**TASK PROMPT:** Select the lines below containing the word "search".

[Change detection data]
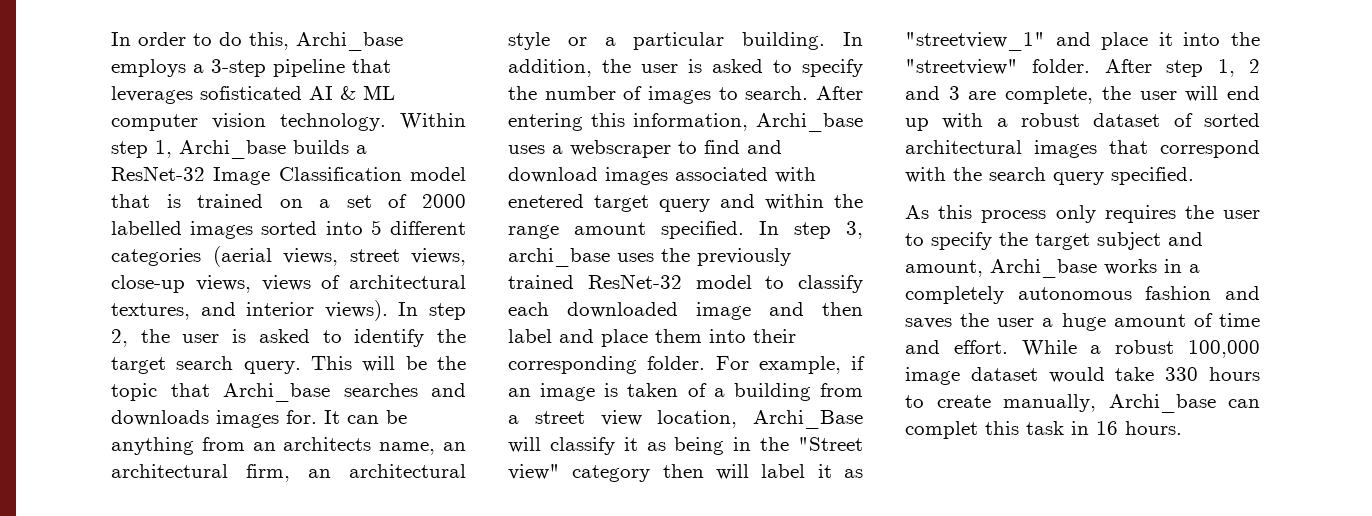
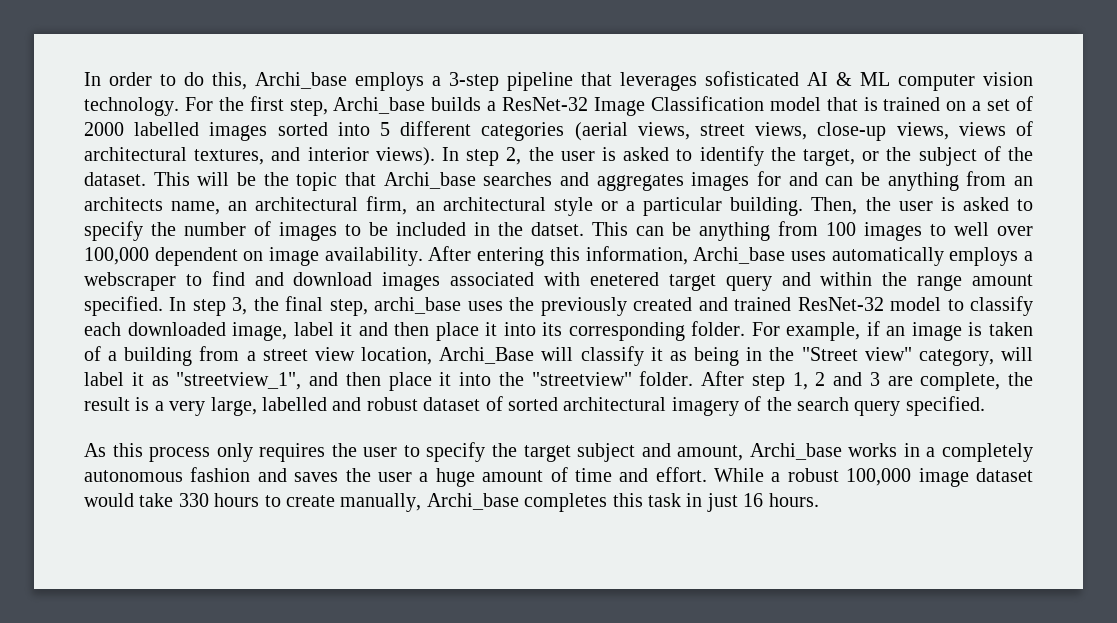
[400,113,466,129] [111,140,172,158] Within step 1, -> [184,96,328,116] For the first step,
[111,356,301,374] target search query. -> [803,146,1034,166] [84,172,146,186] target, or the subject of the dataset.
[111,410,340,428] downloads images for. It -> [596,171,818,191] aggregates images for and
[843,32,863,46] [508,59,592,77] In addition, -> [811,197,858,215] Then,
[745,86,809,100] search. -> [369,221,1033,241] [84,247,423,266] be included in the datset. This can be anything from 100 images to well over 100,000 dependent on image availability.
(545, 149) none -> [831,247,1019,266] automatically employs
(863, 230) none -> [253,296,368,316] the final step,
(791, 257) none -> [633,297,728,311] created and
[696,302,863,320] [508,329,796,347] image and then label and place them into their -> [232,322,563,341] image, label it and then place it into its
[572,464,704,482] category then -> [918,349,994,366] category,
[905,32,1091,51] "streetview_1" and -> [176,372,381,390] "streetview_1", and then
[1139,86,1260,102] [905,113,1008,131] user will end up with a -> [84,397,362,416] result is a very large, labelled and
[1034,140,1260,158] [905,167,946,183] images that correspond with -> [671,396,762,416] imagery of
[1228,399,1260,408] [905,421,978,439] can complet -> [524,493,608,512] completes
(1089, 428) none -> [706,493,738,512] just

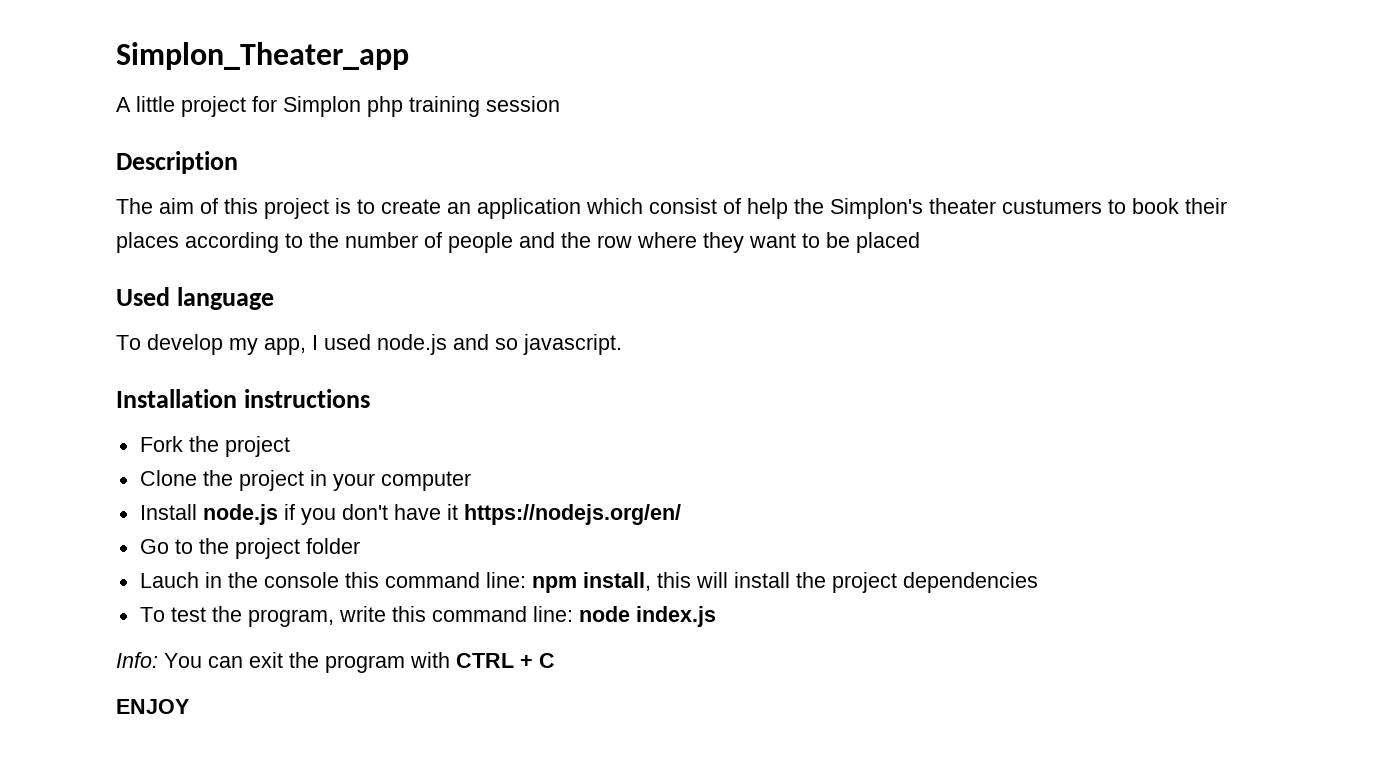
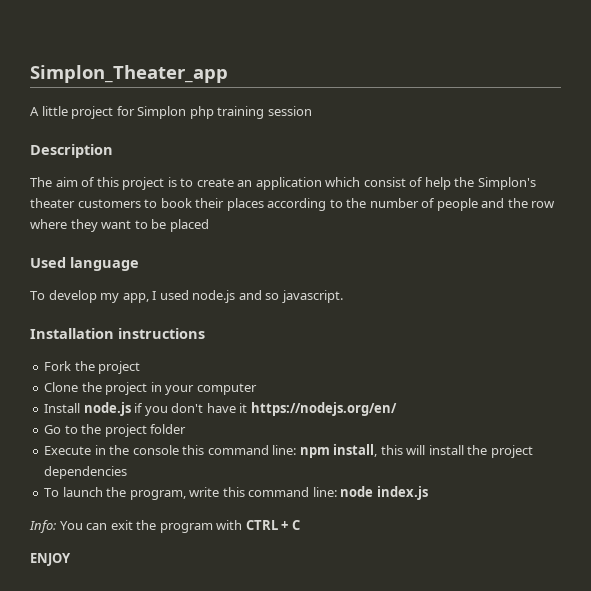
[1002,199,1102,214] custumers -> [77,199,141,208] customers
[139,572,199,588] Lauch -> [44,446,92,455] Execute
[170,607,206,622] test -> [62,487,103,497] launch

**FINISHED EXERCISE:**
[111,356,301,374] target search query. -> [803,146,1034,166] [84,172,146,186] target, or the subject of the dataset.
[745,86,809,100] search. -> [369,221,1033,241] [84,247,423,266] be included in the datset. This can be anything from 100 images to well over 100,000 dependent on image availability.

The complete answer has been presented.